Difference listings
==========
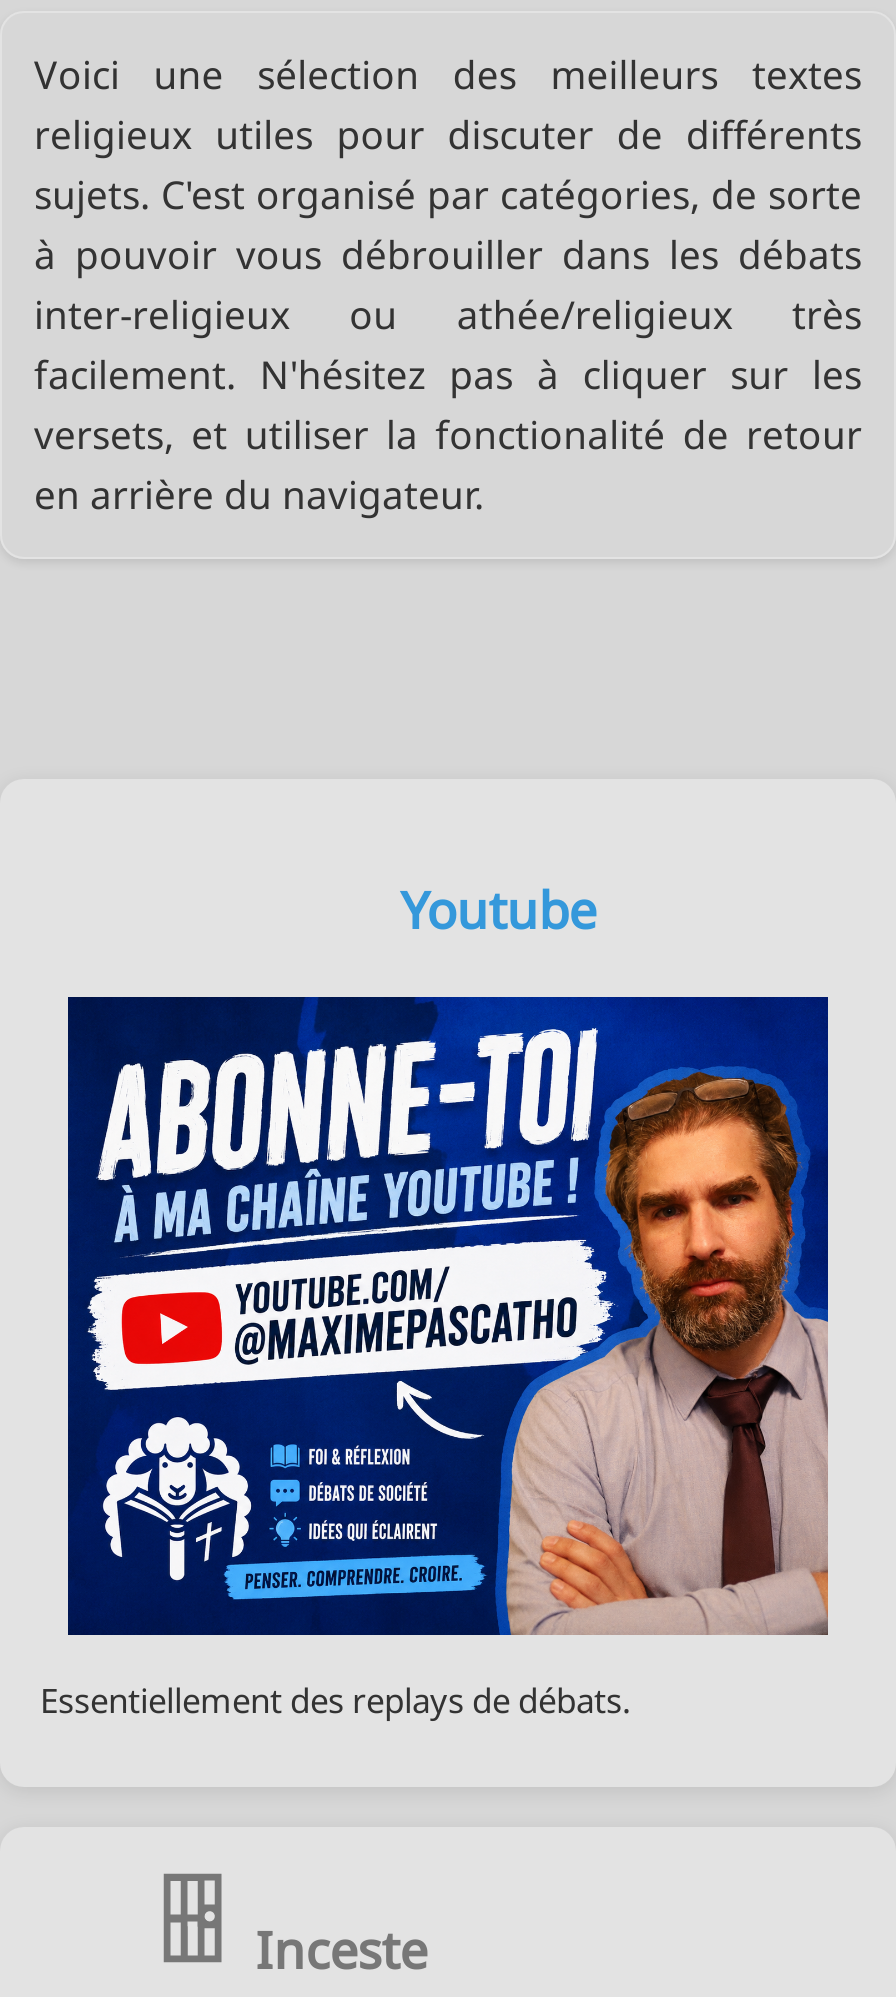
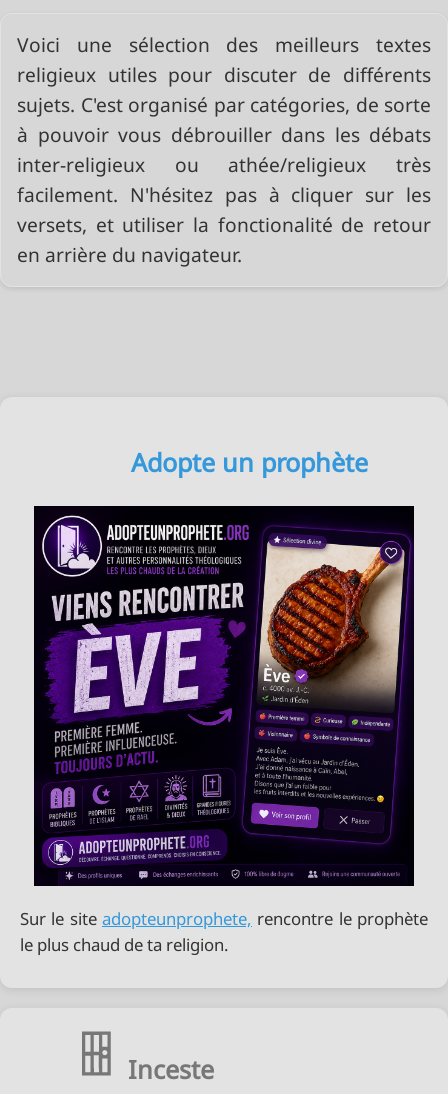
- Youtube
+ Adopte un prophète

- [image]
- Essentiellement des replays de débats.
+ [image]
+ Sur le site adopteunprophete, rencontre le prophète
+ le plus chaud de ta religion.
==========
◆ **What you will do**:
The answer is to be the lines from the one holding "- Essentiellement des replays de débats." through the end of the data above, transcribed character for character, both ends included.

◆ **Result for this exercise**:
- Essentiellement des replays de débats.
+ [image]
+ Sur le site adopteunprophete, rencontre le prophète
+ le plus chaud de ta religion.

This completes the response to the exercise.